→ **Activity**
Exactly the lines from the one with "tax: 852.19 -> 931.25" through the final line of the entries, and nothing else, should appear in the answer; no pictures go in it.

[Before-and-after change data]
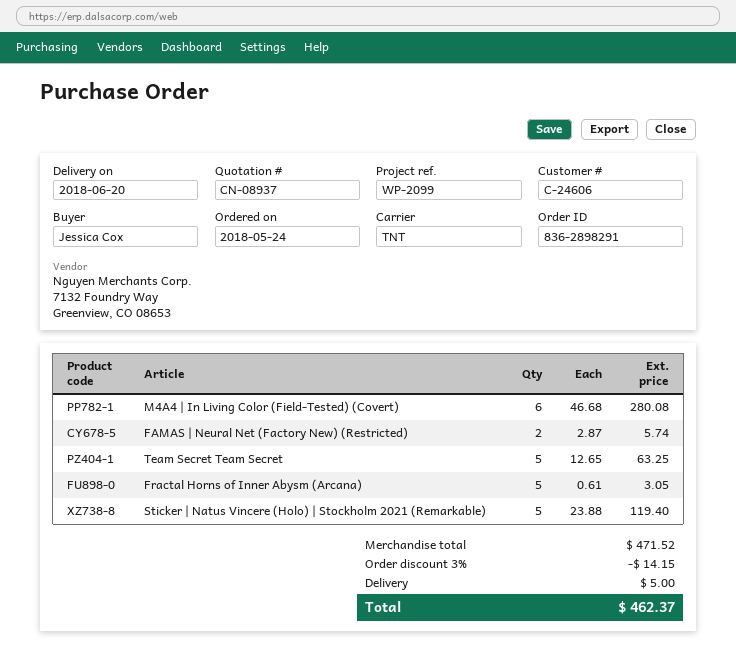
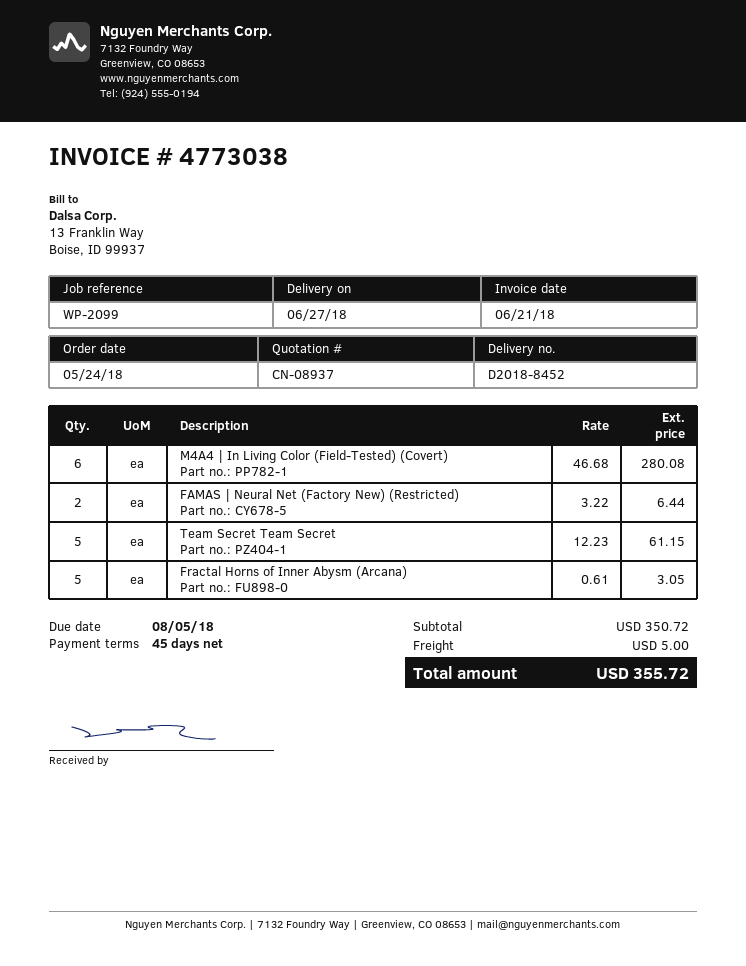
delivery date: 2018-06-20 -> 2018-06-27
FAMAS | Neural Net (Factory New) (Restricted): 2 x 2.87 = 5.74 -> 2 x 3.22 = 6.44
Team Secret Team Secret: 5 x 12.65 = 63.25 -> 5 x 12.23 = 61.15
Sticker | Natus Vincere (Holo) | Stockholm 2021 (Remarkable): 5 x 23.88 = 119.40 -> none
subtotal: 471.52 -> 350.72
discount: 3% = 14.15 -> none
total: 462.37 -> 355.72

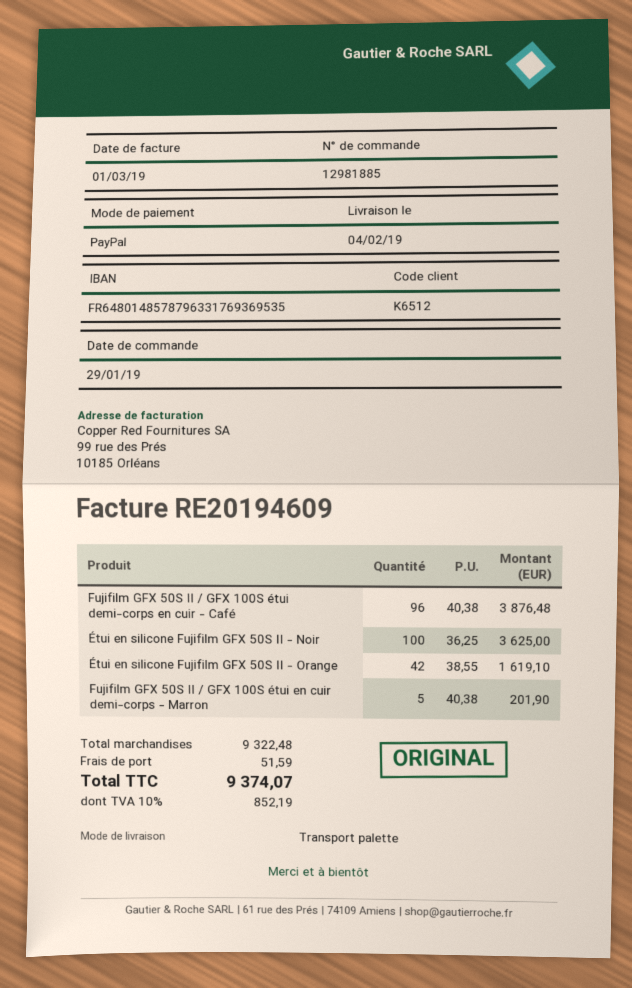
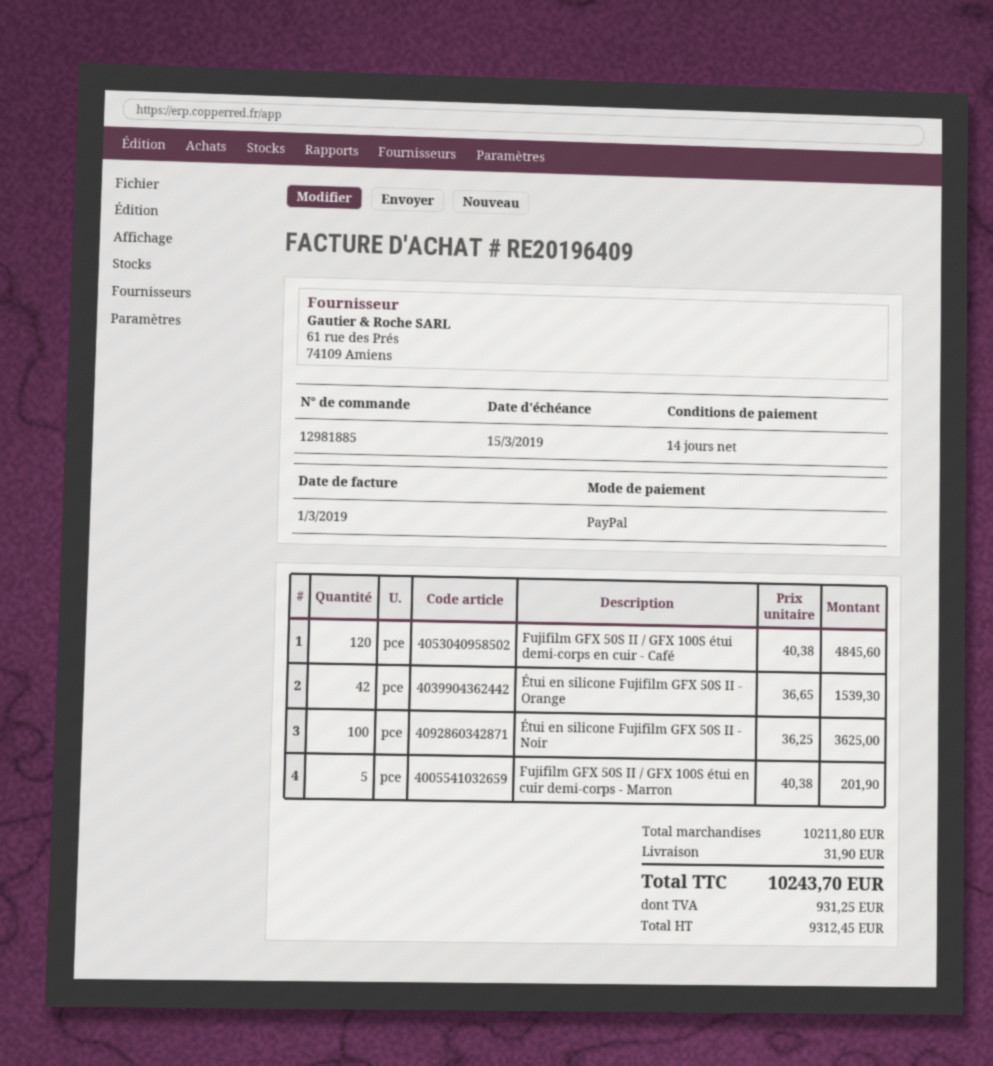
invoice number: RE20194609 -> RE20196409
Fujifilm GFX 50S II / GFX 100S étui demi-corps en cuir - Café: 96 x 40.38 = 3876.48 -> 120 x 40.38 = 4845.60
Étui en silicone Fujifilm GFX 50S II - Orange: 42 x 38.55 = 1619.10 -> 42 x 36.65 = 1539.30
subtotal: 9322.48 -> 10211.80
shipping: 51.59 -> 31.90
tax: 852.19 -> 931.25
total: 9374.07 -> 10243.70

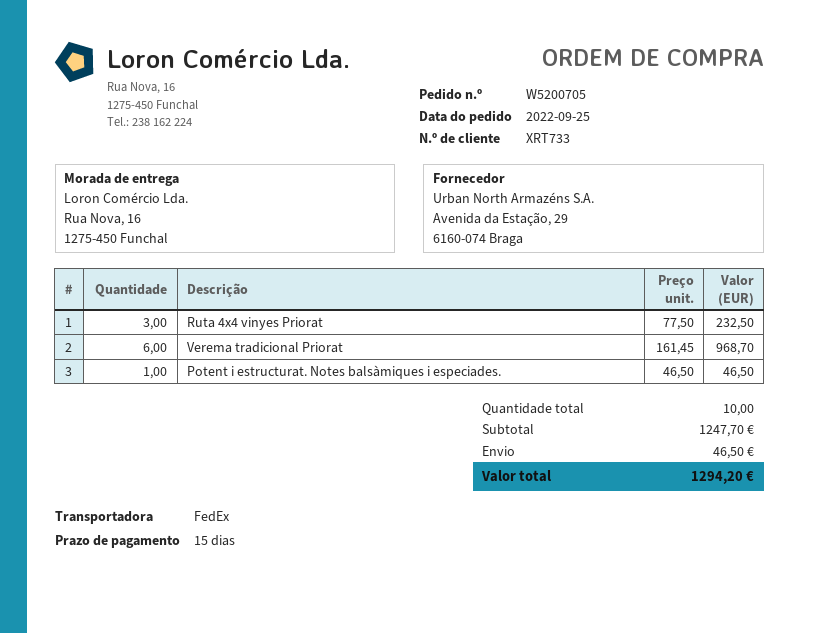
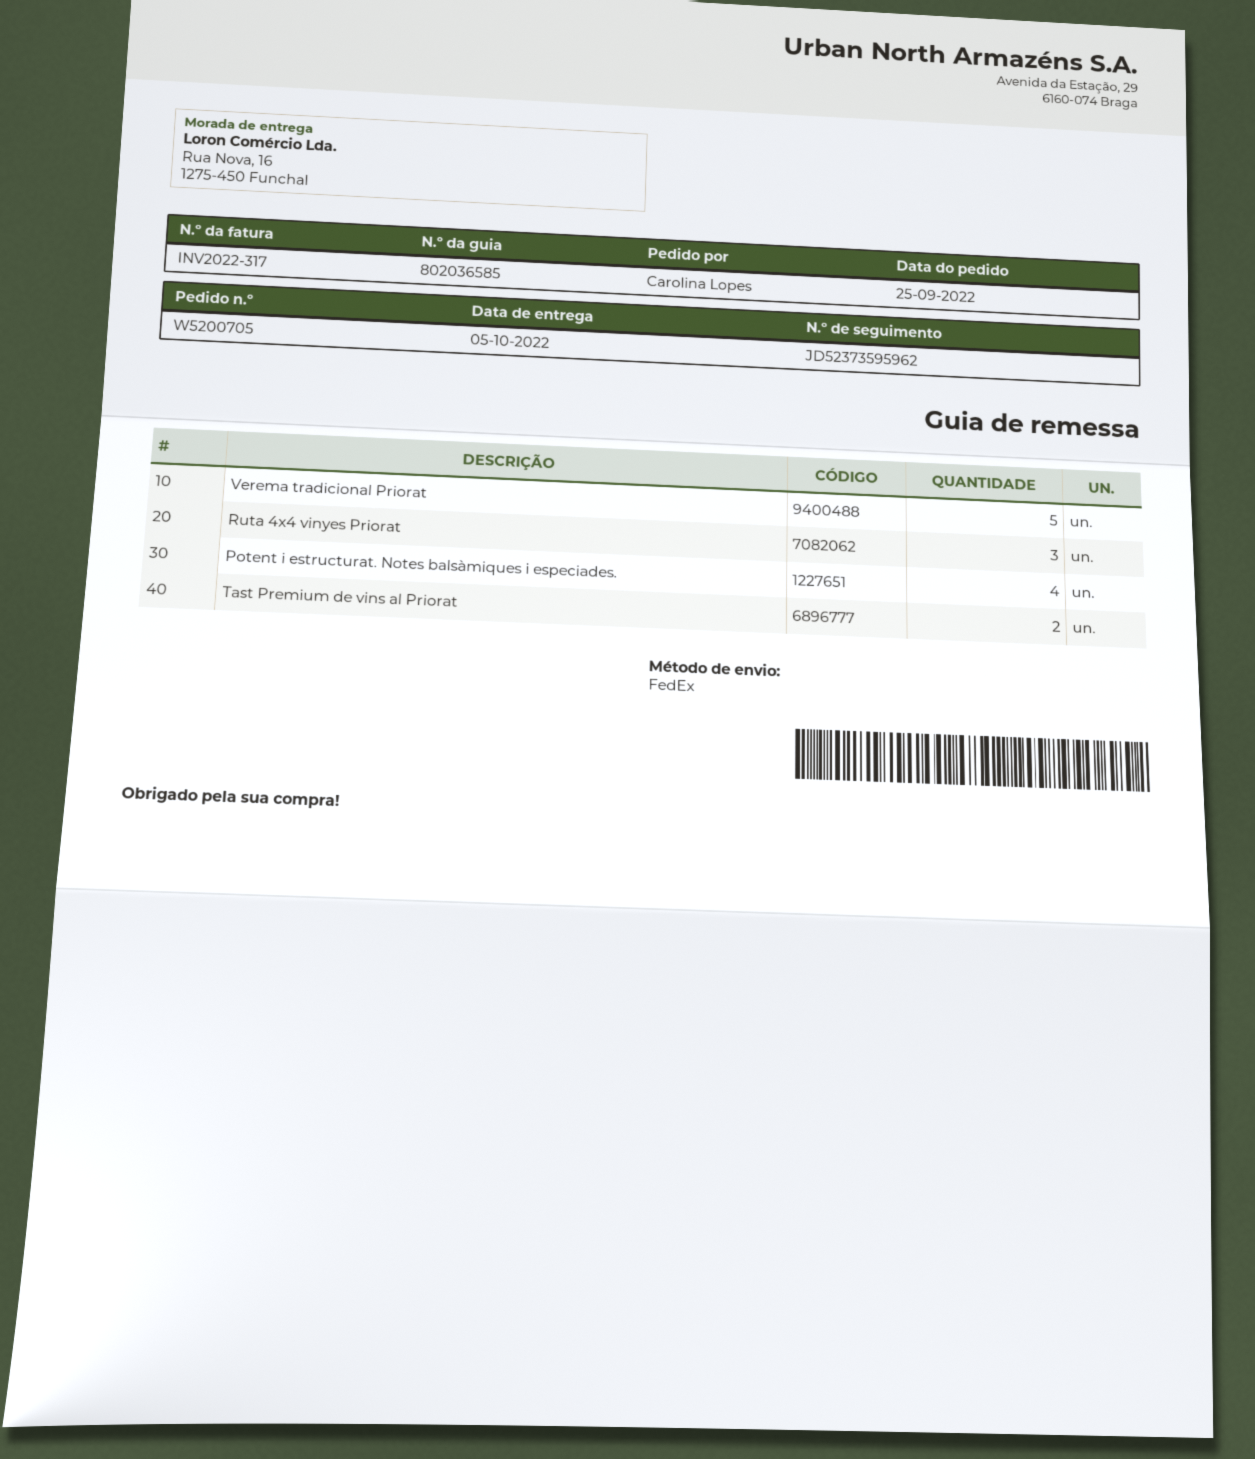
Verema tradicional Priorat: 6 -> 5
Potent i estructurat. Notes balsàmiques i especiades.: 1 -> 4
Tast Premium de vins al Priorat: none -> 2

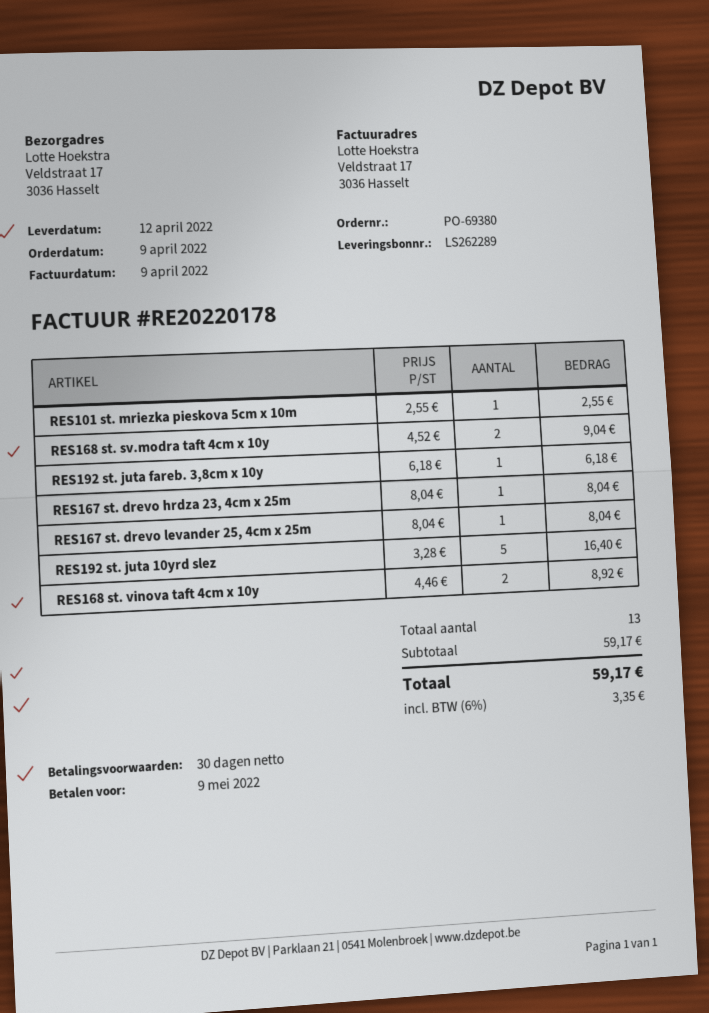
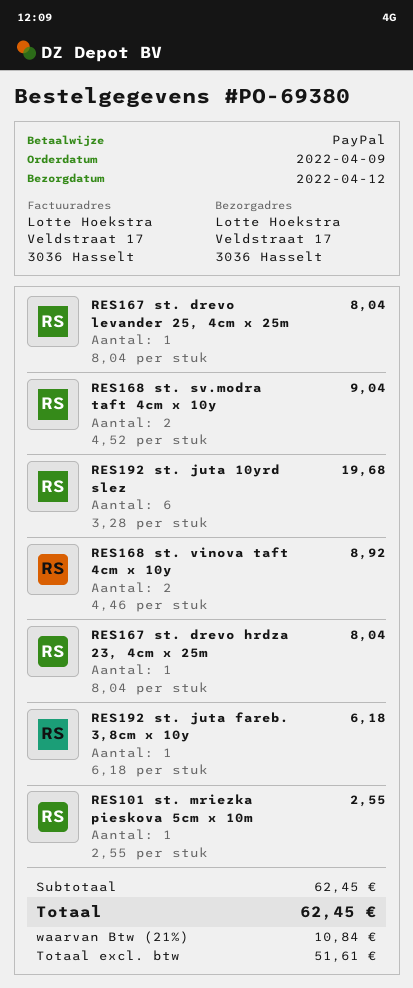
RES192 st. juta 10yrd slez: 5 x 3.28 = 16.40 -> 6 x 3.28 = 19.68
subtotal: 59.17 -> 62.45
tax: 6% = 3.35 -> 21% = 10.84
total: 59.17 -> 62.45

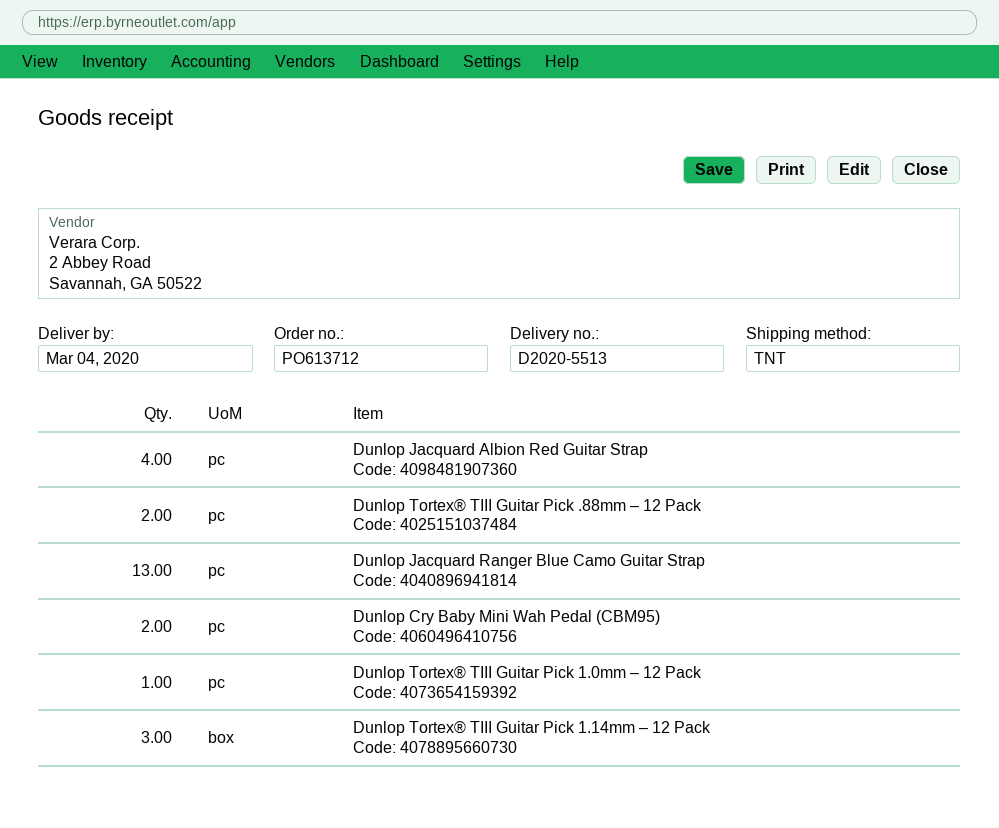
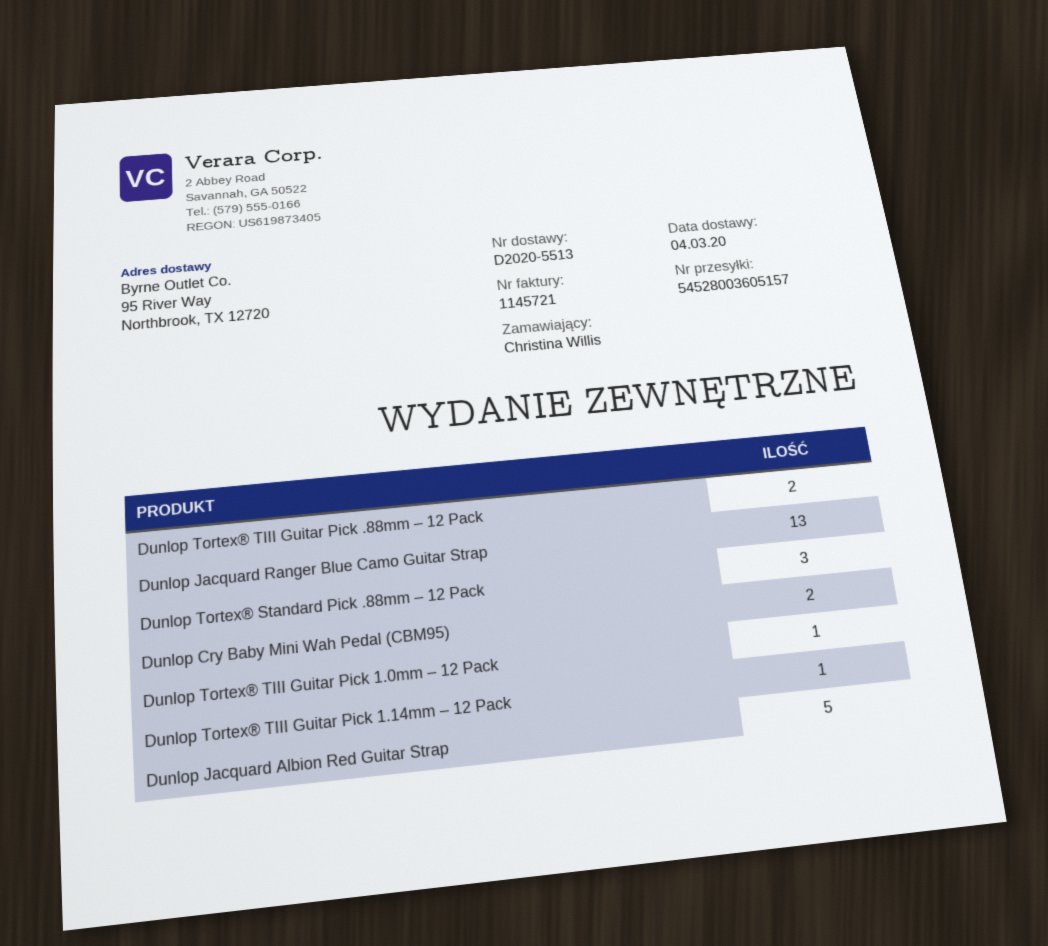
Dunlop Jacquard Albion Red Guitar Strap: 4 -> 5
Dunlop Tortex® TIII Guitar Pick 1.14mm – 12 Pack: 3 -> 1
Dunlop Tortex® Standard Pick .88mm – 12 Pack: none -> 3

→ **Task output**
tax: 852.19 -> 931.25
total: 9374.07 -> 10243.70

Verema tradicional Priorat: 6 -> 5
Potent i estructurat. Notes balsàmiques i especiades.: 1 -> 4
Tast Premium de vins al Priorat: none -> 2

RES192 st. juta 10yrd slez: 5 x 3.28 = 16.40 -> 6 x 3.28 = 19.68
subtotal: 59.17 -> 62.45
tax: 6% = 3.35 -> 21% = 10.84
total: 59.17 -> 62.45

Dunlop Jacquard Albion Red Guitar Strap: 4 -> 5
Dunlop Tortex® TIII Guitar Pick 1.14mm – 12 Pack: 3 -> 1
Dunlop Tortex® Standard Pick .88mm – 12 Pack: none -> 3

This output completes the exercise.